Two-speed global economy for 2012, says Standard Chartered

Standard Chartered, the emerging markets-focused bank, sees 2012 as a year of a two-speed global economy. The bank sees a slowing global economy in 2012, with a fragile West and a resilient Asia, Africa, Middle East and Latin America.

Analysts at the bank say the mounting crisis in the advanced economies is expected to cause the euro area (-1.5%) and the UK (-1.3%) to fall back into recession and US growth (+1.7%) to remain below-trend.

The world economy grew strongly in 2010, expanding 4.3%, before cooling in 2011, when it grew by around 3.0%. In 2012, Standard Chartered expects a significant slowdown in the first half of the year because of the crisis in the West, slowing global growth to 2.2% for the full-year.

Gerard Lyons, chief economist and global head of research, said: “This points to the continuation of a two-speed world where a fragile West contrasts with a resilient East. It is a divided and disconnected world economy facing major policy dilemmas.”

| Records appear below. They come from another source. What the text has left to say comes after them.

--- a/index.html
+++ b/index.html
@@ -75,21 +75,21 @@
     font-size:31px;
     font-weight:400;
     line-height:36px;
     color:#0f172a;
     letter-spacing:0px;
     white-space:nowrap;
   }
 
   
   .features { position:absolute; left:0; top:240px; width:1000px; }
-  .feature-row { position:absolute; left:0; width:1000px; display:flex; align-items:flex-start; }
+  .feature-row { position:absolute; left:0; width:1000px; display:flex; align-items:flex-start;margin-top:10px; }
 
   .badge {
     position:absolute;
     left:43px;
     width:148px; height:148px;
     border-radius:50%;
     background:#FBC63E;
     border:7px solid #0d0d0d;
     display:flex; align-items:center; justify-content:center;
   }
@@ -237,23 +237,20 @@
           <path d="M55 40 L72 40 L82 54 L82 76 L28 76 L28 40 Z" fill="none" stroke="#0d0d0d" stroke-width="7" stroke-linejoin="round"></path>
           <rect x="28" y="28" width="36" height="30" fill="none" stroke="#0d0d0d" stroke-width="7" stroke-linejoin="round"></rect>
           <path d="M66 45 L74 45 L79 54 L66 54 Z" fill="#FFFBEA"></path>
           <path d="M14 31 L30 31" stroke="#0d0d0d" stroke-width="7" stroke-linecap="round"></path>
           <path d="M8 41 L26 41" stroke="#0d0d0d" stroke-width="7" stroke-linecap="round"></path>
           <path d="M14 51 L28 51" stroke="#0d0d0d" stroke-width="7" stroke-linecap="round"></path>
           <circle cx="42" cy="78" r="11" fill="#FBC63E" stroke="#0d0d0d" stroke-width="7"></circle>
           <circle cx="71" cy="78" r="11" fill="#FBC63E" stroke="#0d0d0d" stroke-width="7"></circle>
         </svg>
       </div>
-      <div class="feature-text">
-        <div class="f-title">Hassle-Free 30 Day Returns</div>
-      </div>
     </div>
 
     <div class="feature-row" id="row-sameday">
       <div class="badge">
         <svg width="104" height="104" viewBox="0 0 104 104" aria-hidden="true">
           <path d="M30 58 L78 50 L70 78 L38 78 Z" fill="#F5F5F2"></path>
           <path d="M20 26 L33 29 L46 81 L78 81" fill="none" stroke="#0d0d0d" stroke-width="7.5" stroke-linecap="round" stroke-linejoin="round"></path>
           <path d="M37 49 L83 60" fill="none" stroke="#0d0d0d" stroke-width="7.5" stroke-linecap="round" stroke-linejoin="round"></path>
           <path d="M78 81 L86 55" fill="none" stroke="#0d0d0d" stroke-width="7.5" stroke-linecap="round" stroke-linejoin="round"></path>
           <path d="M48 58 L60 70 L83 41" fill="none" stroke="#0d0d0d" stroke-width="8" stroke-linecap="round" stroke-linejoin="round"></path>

No region is fully decoupled from events elsewhere, says Lyons. “During the first half of 2012, problems in Europe and the West will weigh on global growth. By the second half, stronger growth across China and other emerging economies should pull up worldwide activity. It will be a recovery made in the East and felt in the West. If ever one needed to illustrate the shift in the balance of power, this is it.”

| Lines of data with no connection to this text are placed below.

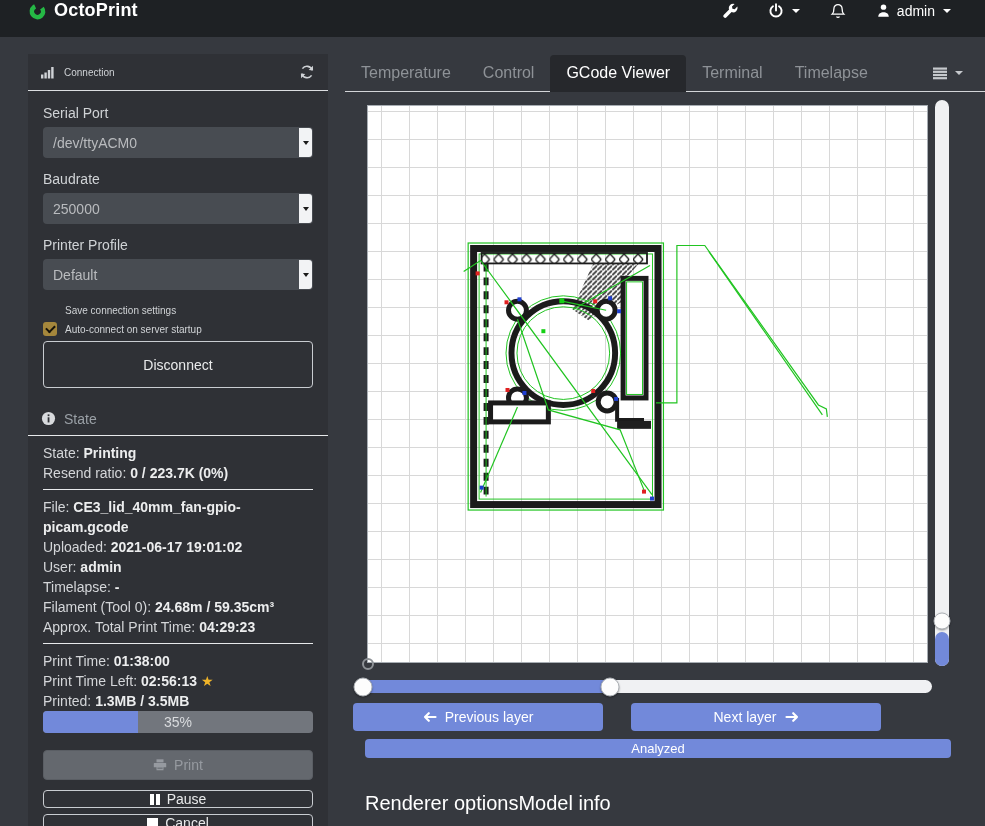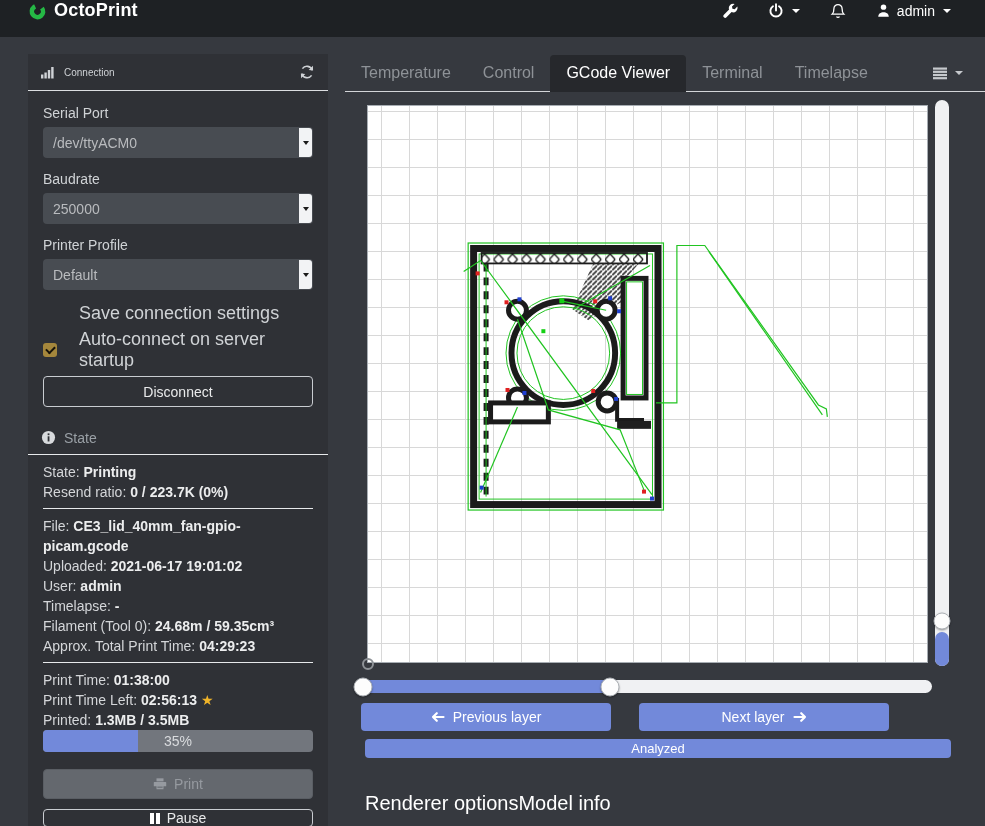--- a/index.html
+++ b/index.html
@@ -30,26 +30,26 @@
   .panel-header .spacer { flex:1; }
   .conn-body { padding:11px 15px 14px; }
   .field-label { font-size:14px; color:#d0d3d6; margin:3px 0 6px; }
   .select { position:relative; height:31px; background:var(--input-bg,#484c52);
     border-radius:4px; color:#b9bbbe; font-size:14px; display:flex; align-items:center;
     padding:0 22px 0 10px; margin-bottom:13px; cursor:pointer; }
   .select .strip { position:absolute; right:1px; top:1px; bottom:1px; width:13px;
     background:#f2f3f5; border-radius:0 3px 3px 0; display:flex; align-items:center; justify-content:center; }
   .select .strip i { width:0; height:0; border-left:3.5px solid transparent;
     border-right:3.5px solid transparent; border-top:4px solid #1b1b1b; }
-  .cb-row { display:flex; align-items:center; gap:22px; margin:3px 0 5px; font-size:18px; color:#d0d3d6; }
+  .cb-row { display:flex; align-items:center; gap:8px; margin:3px 0 5px; font-size:10px; color:#d0d3d6; }
   .cb { width:14px; height:14px; border-radius:3px; background:transparent; position:relative; flex:none; }
   .cb.checked { background:var(--checkbox-gold,#a5873c); }
   .cb.checked::after { content:""; position:absolute; left:3px; top:2.5px; width:7px; height:4px;
     border-left:2.2px solid #17130a; border-bottom:2.2px solid #17130a; transform:rotate(-45deg); }
-  .btn-outline { height:31px; width:100%; background:transparent; border:1px solid #c9ccd1;
+  .btn-outline { height:47px; width:100%; background:transparent; border:1px solid #c9ccd1;
     border-radius:4px; color:#e9eaeb; font-size:14px; display:flex; align-items:center;
     justify-content:center; gap:7px; margin-top:0; cursor:pointer; }
   .state-header { height:33px; display:flex; align-items:center; gap:8px; padding:0 13px;
     color:#9aa0a6; font-size:14px; }
   .divider { border:none; border-top:1px solid #e7e9eb; margin:0; }
   .state-body { padding:7px 15px 10px; }
   .kv { font-size:14px; color:#d4d6d9; line-height:20px; word-break:break-word; }
   .kv b { color:#ecedee; font-weight:bold; }
   .state-body hr { border:none; border-top:1px solid #e7e9eb; margin:6px 0 7px; }
   .star { color:var(--star-gold,#f0b429); font-size:14px; }
@@ -93,21 +93,21 @@
     background:#fdfdfd; border:1px solid #aeb2b7; transform:translate(-50%,-50%);
     box-shadow:0 1px 2px rgba(0,0,0,.35); }
 
   .hslider { position:absolute; left:12px; top:625px; width:575px; height:13px;
     border-radius:7px; background:#f0f1f3; }
   .hslider .hfill { position:absolute; top:0; bottom:0; border-radius:7px; background:var(--accent,#7289da); }
   .hslider .hhandle { position:absolute; top:50%; width:19px; height:19px; border-radius:50%;
     background:#fdfdfd; border:1px solid #aeb2b7; transform:translate(-50%,-50%);
     box-shadow:0 1px 2px rgba(0,0,0,.35); }
 
-  .layer-buttons { position:absolute; top:648px; left:16px; width:528px; display:flex; gap:28px; }
+  .layer-buttons { position:absolute; top:648px; left:8px; width:528px; display:flex; gap:28px; }
   .layer-btn { flex:1; height:28px; background:var(--accent,#7289da); border:none; border-radius:4px;
     color:#fff; font-size:14px; display:flex; align-items:center; justify-content:center; gap:8px;
     cursor:pointer; }
   .analyzed { position:absolute; top:684px; left:20px; width:586px; height:19px;
     background:var(--accent,#7289da); border-radius:4px; color:#fff; font-size:13px;
     display:flex; align-items:center; justify-content:center; }
 
   .section-heads { position:absolute; top:737px; left:20px; right:0; display:flex; }
   .head { font-size:20px; color:#fff; font-weight:500; }
   .head.first { width:348px; }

In its annual Global Focus report, the bank forecasts that Asia’s gross domestic product (GDP) growth will slow to a still-robust 6.5% in 2012 from 7.3% in 2011. China is expected to cool significantly in the first few months of 2012 before rebounding, helped by a major policy boost. As a result, China’s growth will decelerate from 9.2% to 8.1% next year.

Growth in India, Asia’s third-largest economy, is expected to accelerate mildly to 7.4% in the fiscal year starting 1 April, 2012, from 7.0% in the current financial year. Indonesia, South East Asia’s largest economy, is forecast to slow to 5.8% from 6.5%.

There are significant underlying growth drivers across the emerging world, including a rapidly expanding middle class, rising infrastructure investment and growing business ties along the `New Trade Corridors’ linking Asia, Africa, the Middle East and Latin America. These factors are likely to become more pronounced as Europe contracts and US consumers deleverage.

The Bank sees similar resilience in Africa, where growth in the two largest economies – South Africa and Nigeria – is likely to slow marginally to 3.1% and 6.9%, respectively, in 2012, from 3.2% and 7.2% this year. In Latin America, Brazil’s growth is likely to slow to 2.5% from 3.0%.